◆ **TO DO**: The required output is the line with "discount: none -> 10% = 2796.46" through the final line of the entries, each one exactly as it stands.

Stored data
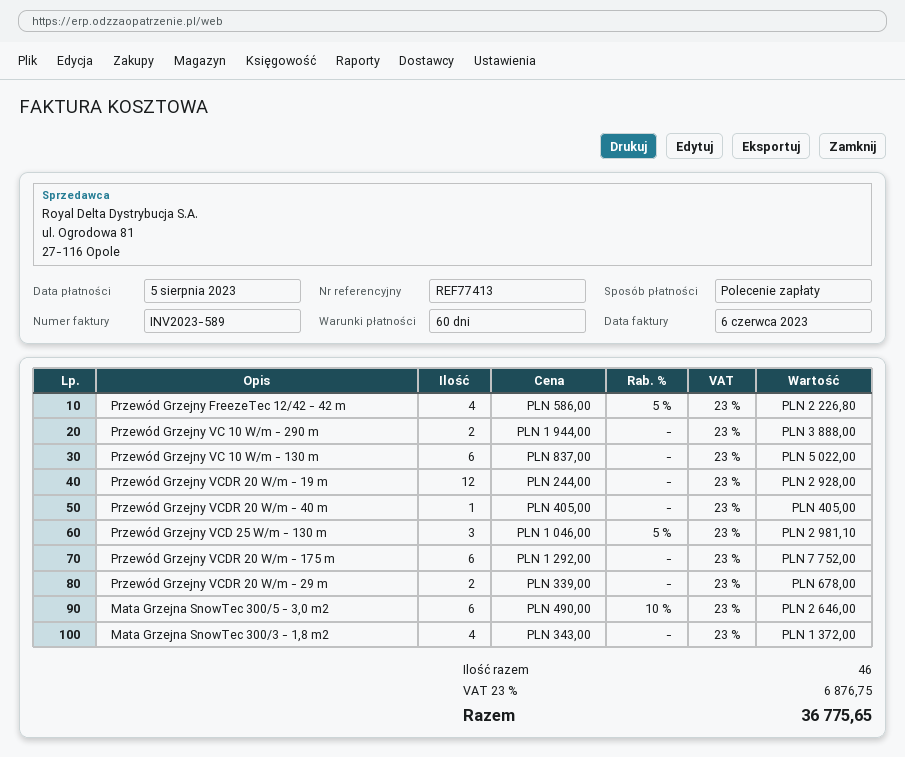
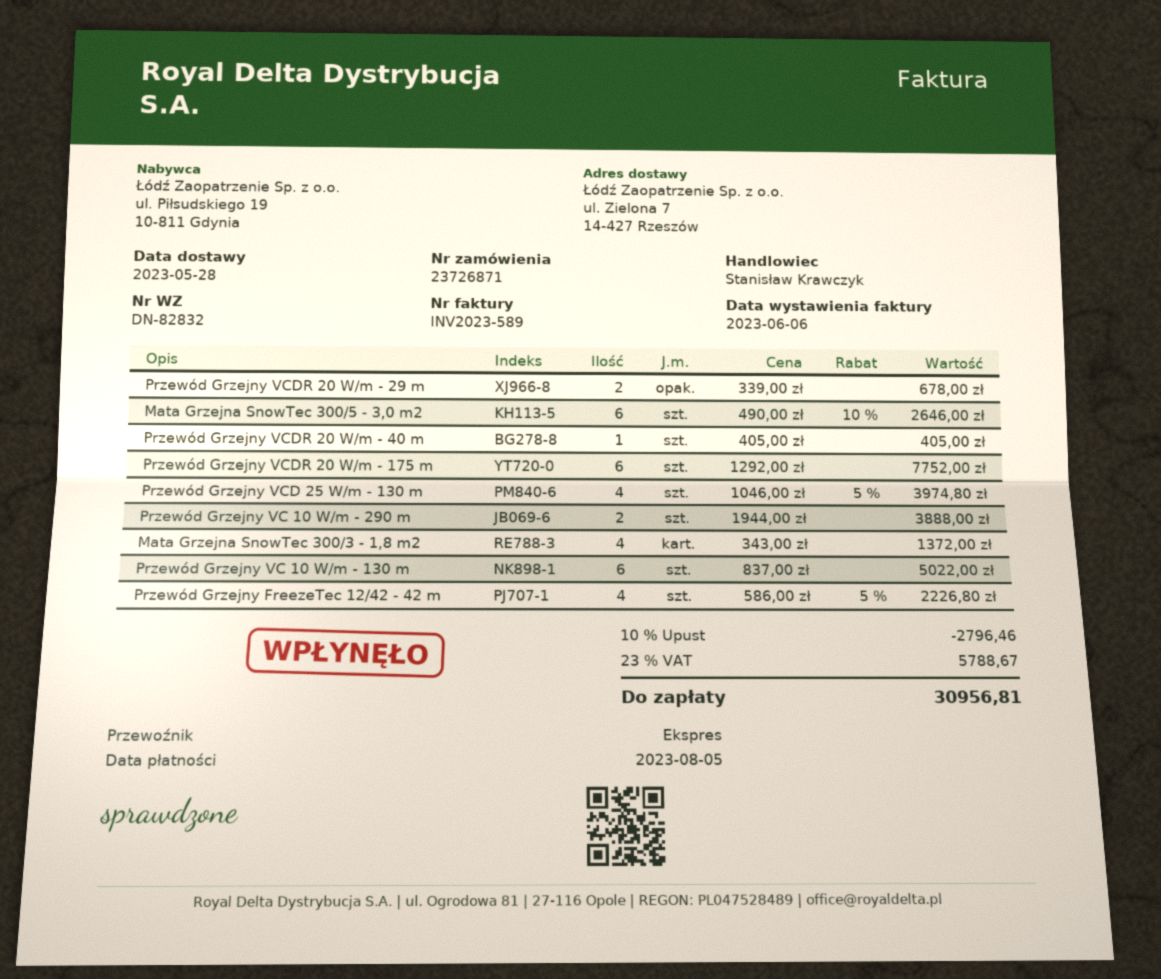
Przewód Grzejny VCDR 20 W/m - 19 m: 12 x 244.00 = 2928.00 -> none
Przewód Grzejny VCD 25 W/m - 130 m: 3 x 1046.00 - 5% = 2981.10 -> 4 x 1046.00 - 5% = 3974.80
discount: none -> 10% = 2796.46
tax: 23% = 6876.75 -> 23% = 5788.67
total: 36775.65 -> 30956.81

◆ **TASK SOLUTION**:
discount: none -> 10% = 2796.46
tax: 23% = 6876.75 -> 23% = 5788.67
total: 36775.65 -> 30956.81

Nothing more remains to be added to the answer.